- [Material provided]:
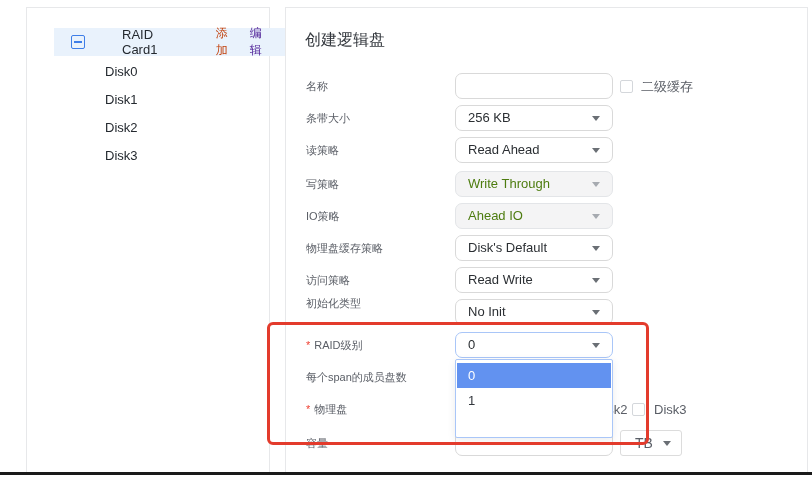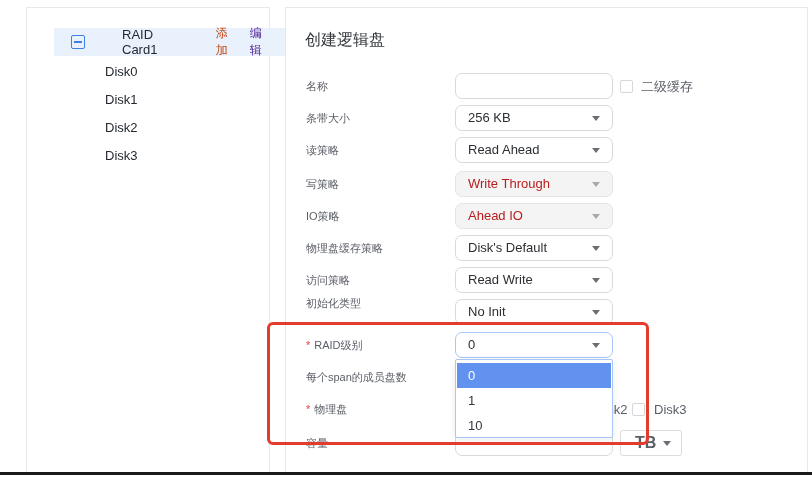--- a/index.html
+++ b/index.html
@@ -28,21 +28,21 @@
   
   .form-title{position:absolute;left:305px;top:30px;font-size:16px;color:#33373d;}
   .f-label{position:absolute;left:306px;height:26px;line-height:26px;font-size:11px;color:#5a5e66;white-space:nowrap;}
   .req{color:#f04134;margin-right:4px;}
   .ctrl{
     position:absolute;left:455px;width:158px;height:26px;box-sizing:border-box;
     border:1px solid #d9d9d9;border-radius:7px;background:#fff;font-size:13px;
   }
   input.ctrl{padding:0 10px;color:#2b2f33;outline:none;font-family:inherit;}
   .select{line-height:24px;padding:0 26px 0 12px;color:#2b2f33;cursor:pointer;white-space:nowrap;overflow:hidden;}
-  .select.disabled{background:#f4f4f5;border-color:#e3e5e8;color:#b91c1c;cursor:default;}
+  .select.disabled{background:#f4f4f5;border-color:#e3e5e8;color:#4d7c0f;cursor:default;}
   .select.focused{border-color:#a9c6f8;}
   .chev{position:absolute;right:12px;top:10px;width:0;height:0;
     border-left:4px solid transparent;border-right:4px solid transparent;border-top:5px solid #6a6f75;}
   .select.disabled .chev{border-top-color:#a6aab0;}
 
   .checkbox{width:13px;height:13px;box-sizing:border-box;border:1px solid #d4d7db;border-radius:2px;background:#fff;cursor:pointer;flex:0 0 auto;}
   .cb-abs{position:absolute;}
   .cb-label{position:absolute;font-size:13px;color:#5a5e66;height:14px;line-height:14px;}
 
   
@@ -54,22 +54,22 @@
   .dd-option{height:25px;line-height:25px;padding-left:11px;font-size:13px;color:#33373d;cursor:pointer;}
   .dd-option.active{background:#6292f0;color:#fff;}
 
   
   .pd-row{position:absolute;left:455px;top:396px;height:26px;display:flex;align-items:center;z-index:1;}
   .pd-item{display:flex;align-items:center;width:59px;flex:0 0 auto;}
   .pd-item .pd-text{margin-left:9px;font-size:13px;color:#5a5e66;}
 
   
   .unit-select{position:absolute;left:620px;top:430px;width:62px;height:26px;box-sizing:border-box;
-    border:1px solid #dcdcdc;border-radius:3px;background:#fff;font-size:16px;color:#5a5e66;
-    line-height:24px;padding-left:14px;cursor:pointer;font-weight:bold;}
+    border:1px solid #dcdcdc;border-radius:3px;background:#fff;font-size:14px;color:#5a5e66;
+    line-height:24px;padding-left:14px;cursor:pointer;}
 
   
   .red-rect{position:absolute;left:267px;top:322px;width:382px;height:123px;box-sizing:border-box;
     border:3px solid #e33b2c;border-radius:6px;z-index:10;pointer-events:none;}
 
   .bottom-line{position:absolute;left:0;top:472px;width:812px;height:3px;background:#1a1a1a;}
 </style>
 </head>
 <body>
 
@@ -176,20 +176,19 @@
   <div class="f-label" style="top:430px;">容量</div>
   <input class="ctrl" style="top: 430px;" value="">
   <div class="unit-select">
     <span>TB</span>
     <span class="chev" style="right:10px;"></span>
   </div>
 
   <div class="dd-panel">
     <div class="dd-option active">0</div>
     <div class="dd-option">1</div>
-    <div class="dd-option">10</div>
   </div>
 
   <div class="red-rect"></div>
 
   <div class="bottom-line"></div>
 
 </div>
 
 </body></html>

- [Exercise brief]: Transcribe all of the data above verbatim but omit every picture.

- [Solution for this exercise]:
--- a/index.html
+++ b/index.html
@@ -28,21 +28,21 @@
   
   .form-title{position:absolute;left:305px;top:30px;font-size:16px;color:#33373d;}
   .f-label{position:absolute;left:306px;height:26px;line-height:26px;font-size:11px;color:#5a5e66;white-space:nowrap;}
   .req{color:#f04134;margin-right:4px;}
   .ctrl{
     position:absolute;left:455px;width:158px;height:26px;box-sizing:border-box;
     border:1px solid #d9d9d9;border-radius:7px;background:#fff;font-size:13px;
   }
   input.ctrl{padding:0 10px;color:#2b2f33;outline:none;font-family:inherit;}
   .select{line-height:24px;padding:0 26px 0 12px;color:#2b2f33;cursor:pointer;white-space:nowrap;overflow:hidden;}
-  .select.disabled{background:#f4f4f5;border-color:#e3e5e8;color:#b91c1c;cursor:default;}
+  .select.disabled{background:#f4f4f5;border-color:#e3e5e8;color:#4d7c0f;cursor:default;}
   .select.focused{border-color:#a9c6f8;}
   .chev{position:absolute;right:12px;top:10px;width:0;height:0;
     border-left:4px solid transparent;border-right:4px solid transparent;border-top:5px solid #6a6f75;}
   .select.disabled .chev{border-top-color:#a6aab0;}
 
   .checkbox{width:13px;height:13px;box-sizing:border-box;border:1px solid #d4d7db;border-radius:2px;background:#fff;cursor:pointer;flex:0 0 auto;}
   .cb-abs{position:absolute;}
   .cb-label{position:absolute;font-size:13px;color:#5a5e66;height:14px;line-height:14px;}
 
   
@@ -54,22 +54,22 @@
   .dd-option{height:25px;line-height:25px;padding-left:11px;font-size:13px;color:#33373d;cursor:pointer;}
   .dd-option.active{background:#6292f0;color:#fff;}
 
   
   .pd-row{position:absolute;left:455px;top:396px;height:26px;display:flex;align-items:center;z-index:1;}
   .pd-item{display:flex;align-items:center;width:59px;flex:0 0 auto;}
   .pd-item .pd-text{margin-left:9px;font-size:13px;color:#5a5e66;}
 
   
   .unit-select{position:absolute;left:620px;top:430px;width:62px;height:26px;box-sizing:border-box;
-    border:1px solid #dcdcdc;border-radius:3px;background:#fff;font-size:16px;color:#5a5e66;
-    line-height:24px;padding-left:14px;cursor:pointer;font-weight:bold;}
+    border:1px solid #dcdcdc;border-radius:3px;background:#fff;font-size:14px;color:#5a5e66;
+    line-height:24px;padding-left:14px;cursor:pointer;}
 
   
   .red-rect{position:absolute;left:267px;top:322px;width:382px;height:123px;box-sizing:border-box;
     border:3px solid #e33b2c;border-radius:6px;z-index:10;pointer-events:none;}
 
   .bottom-line{position:absolute;left:0;top:472px;width:812px;height:3px;background:#1a1a1a;}
 </style>
 </head>
 <body>
 
@@ -176,20 +176,19 @@
   <div class="f-label" style="top:430px;">容量</div>
   <input class="ctrl" style="top: 430px;" value="">
   <div class="unit-select">
     <span>TB</span>
     <span class="chev" style="right:10px;"></span>
   </div>
 
   <div class="dd-panel">
     <div class="dd-option active">0</div>
     <div class="dd-option">1</div>
-    <div class="dd-option">10</div>
   </div>
 
   <div class="red-rect"></div>
 
   <div class="bottom-line"></div>
 
 </div>
 
 </body></html>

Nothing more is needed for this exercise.